Captain Loomis Langdon led a small unit of Union soldiers in the bombardment. Langdon’s men manned four 10-inch seacoast mortars located in the dry ditch by Fort Pickens’ south wall. Each mortar was capable of firing a 98-pound shell about two and a half miles away. Though his position afforded protection, Confederate fire showered Langdon and his men. “Fragments of bursting shells frequently came among them,” Langdon wrote, “and a shell fell in their midst, but burst without injuring any one.” In Langdon’s line of fire were Confederate soldiers in a sand battery on Perdido Key. This battery supported Fort McRee, led by Langdon’s former classmate John Villepigue.

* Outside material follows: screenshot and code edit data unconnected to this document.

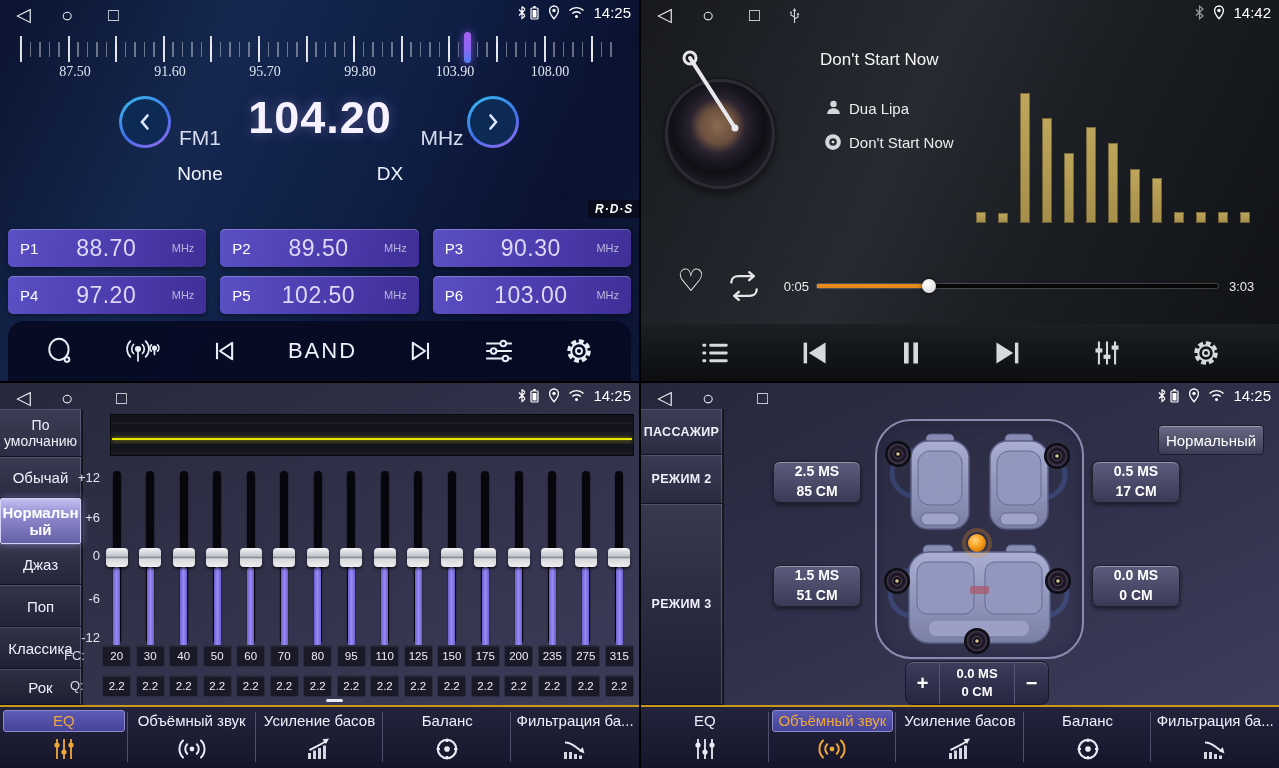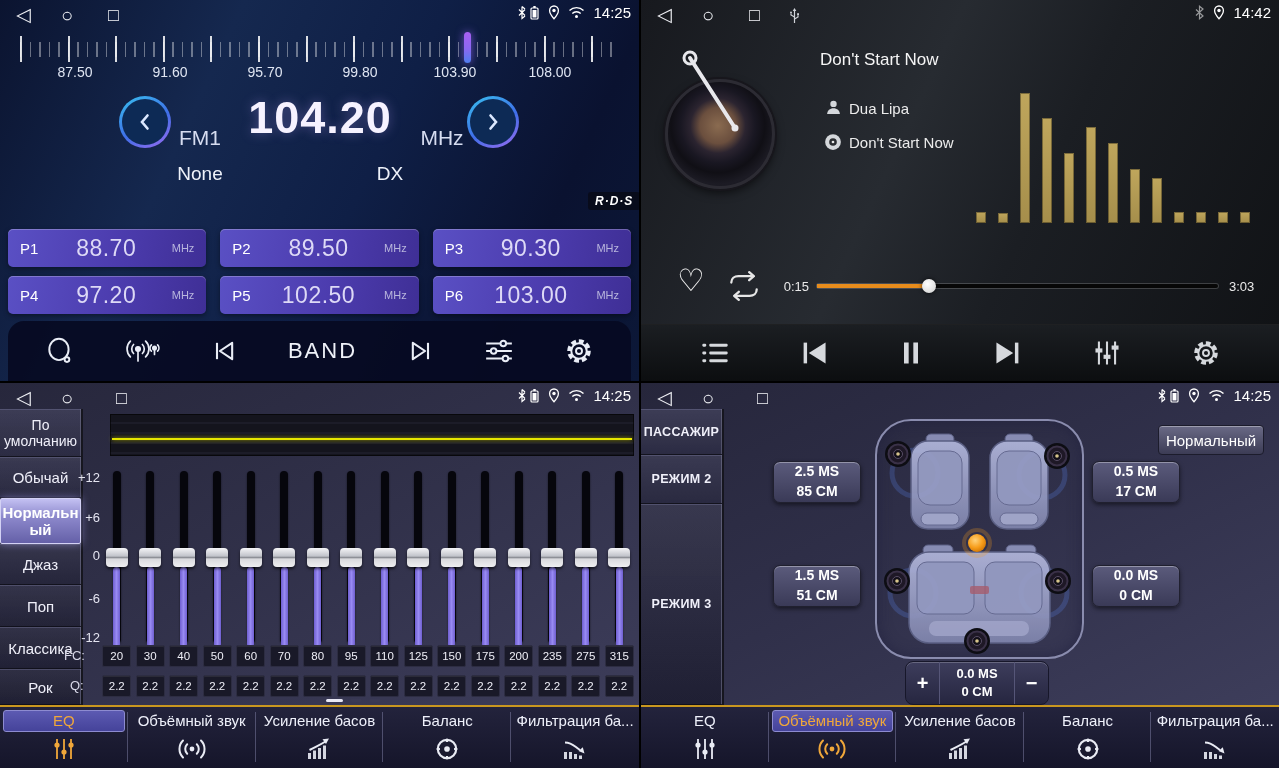--- a/index.html
+++ b/index.html
@@ -25,38 +25,38 @@
   .sic{display:inline-flex;}
   .dim{opacity:.55;}
 
   
   .ticks-big{position:absolute;left:20px;right:22px;top:36px;height:26px;
     background:repeating-linear-gradient(90deg,rgba(255,255,255,.85) 0 2px,transparent 2px 47.6px);}
   .ticks-small{position:absolute;left:20px;right:22px;top:42px;height:15px;
     background:repeating-linear-gradient(90deg,rgba(255,255,255,.38) 0 1.5px,transparent 1.5px 9.52px);}
   .tuner-ind{position:absolute;left:464px;top:32px;width:7px;height:31px;border-radius:4px;
     background:linear-gradient(180deg,#a95ff2 0%,#8a68f2 55%,#4f7df0 100%);box-shadow:0 0 8px rgba(140,100,245,.8);}
-  .scale-labels{position:absolute;left:0;top:64px;width:639px;height:18px;}
+  .scale-labels{position:absolute;left:0;top:64px;width:639px;height:18px;font-family:Liberation Serif, serif;}
   .scale-labels span{position:absolute;transform:translateX(-50%);font-size:14px;color:#dfe5f2;}
   .scale-labels span:nth-child(1){left:75px;} .scale-labels span:nth-child(2){left:170px;}
   .scale-labels span:nth-child(3){left:265px;} .scale-labels span:nth-child(4){left:360px;}
   .scale-labels span:nth-child(5){left:455px;} .scale-labels span:nth-child(6){left:550px;}
   .chev{position:absolute;width:52px;height:52px;border-radius:50%;cursor:pointer;
     border:3px solid transparent;
     background:linear-gradient(#0d2a55,#0d2a55) padding-box,
                linear-gradient(150deg,#38c2ee 0%,#3f6ee8 55%,#9d6cf0 100%) border-box;
     display:flex;align-items:center;justify-content:center;padding:0;}
   .chev-l{left:119px;top:96px;} .chev-r{left:467px;top:96px;}
   .band-lbl{position:absolute;left:168px;top:126px;width:64px;text-align:center;font-size:21px;color:#d6dcf0;}
   .unit-lbl{position:absolute;left:410px;top:126px;width:64px;text-align:center;font-size:21px;color:#d6dcf0;}
   .big-freq{position:absolute;left:225px;top:92px;width:190px;text-align:center;
     font-size:45px;font-weight:bold;letter-spacing:1px;color:#f6f2ff;text-shadow:0 0 12px rgba(190,160,255,.35);}
   .station{position:absolute;left:158px;top:163px;width:84px;text-align:center;font-size:19px;color:#eef2fa;}
   .dx-mode{position:absolute;left:353px;top:163px;width:74px;text-align:center;font-size:19px;color:#eef2fa;}
-  .rds{position:absolute;left:588px;top:192px;padding:2px 7px;background:rgba(8,10,24,.85);
+  .rds{position:absolute;left:588px;top:200px;padding:2px 7px;background:rgba(8,10,24,.85);
     border-radius:3px;color:#fff;font-size:12px;font-weight:bold;font-style:italic;letter-spacing:1px;}
   .presets{position:absolute;left:8px;top:229px;width:623px;
     display:grid;grid-template-columns:repeat(3,1fr);grid-template-rows:38px 38px;gap:9px 14px;}
   .preset{display:flex;align-items:center;border:none;border-radius:5px;cursor:pointer;
     background:linear-gradient(100deg,#5a50c4 0%,#4c3cae 55%,#3f2f96 100%);
     box-shadow:inset 0 1px 0 rgba(255,255,255,.25),0 2px 5px rgba(0,0,0,.4);padding:0 12px;}
   .pnum{font-size:15px;color:#ffffff;width:28px;text-align:left;}
   .pfreq{flex:1;text-align:center;font-size:23px;color:#ddd9f6;letter-spacing:.5px;}
   .punit{font-size:11px;color:#b9b6dd;width:30px;text-align:right;}
   .radio-toolbar{position:absolute;left:8px;right:8px;top:321px;bottom:0;
@@ -393,21 +393,21 @@
 
     <button class="fav">♡</button>
     <button class="rpt">
       <svg width="38" height="30" viewBox="0 0 32 26" fill="none" stroke="currentColor" stroke-width="2" stroke-linecap="round" stroke-linejoin="round">
           <path d="M5 10c0-3.2 2.6-5.5 6.2-5.5H24"></path>
           <path d="M20.5 1l4 3.5-4 3.5"></path>
           <path d="M27 16c0 3.2-2.6 5.5-6.2 5.5H8"></path>
           <path d="M11.5 18l-4 3.5 4 3.5"></path>
         </svg>
     </button>
-    <span class="t-elapsed">0:15</span>
+    <span class="t-elapsed">0:05</span>
     <div class="track">
       <div class="track-fill" style="width: 28%;"></div>
       <div class="thumb" style="left: calc(28% - 7px);"></div>
     </div>
     <span class="t-total">3:03</span>
 
     <div class="player-toolbar">
       <button class="pt-btn">
         <svg width="30" height="26" viewBox="0 0 26 22" fill="currentColor">
             <rect x="2" y="3" width="3.4" height="2.6" rx="1"></rect>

Colonel Villepigue directed Confederate soldiers from Georgia and Mississippi. Union cannon from Santa Rosa Island, USS Niagara, and USS Richmond attacked the fort from two directions. The crossfire disabled about half of Fort McRee’s cannon and set the fort on fire. Villepigue received a wound to his arm. His actions, however, inspired hope. “In the midst of this terrible ordeal,” a Confederate officer wrote, Villepigue's “coolness and self-possession . . . inspired all with confidence, and enabled him to hold a position which seemed to others utterly untenable.” Villepigue’s leadership sustained Fort McRee throughout November 23.

Langdon and Villepigue survived the bombardment and distinguished themselves on later battlefields. Langdon ultimately survived the war, whereas Villepigue died of fever in 1862. Both men likely knew they were fighting one another on Pensacola Bay. Their sense of duty, honor, and loyalty was ultimately tested during the war, a war that tested the convictions of all Americans.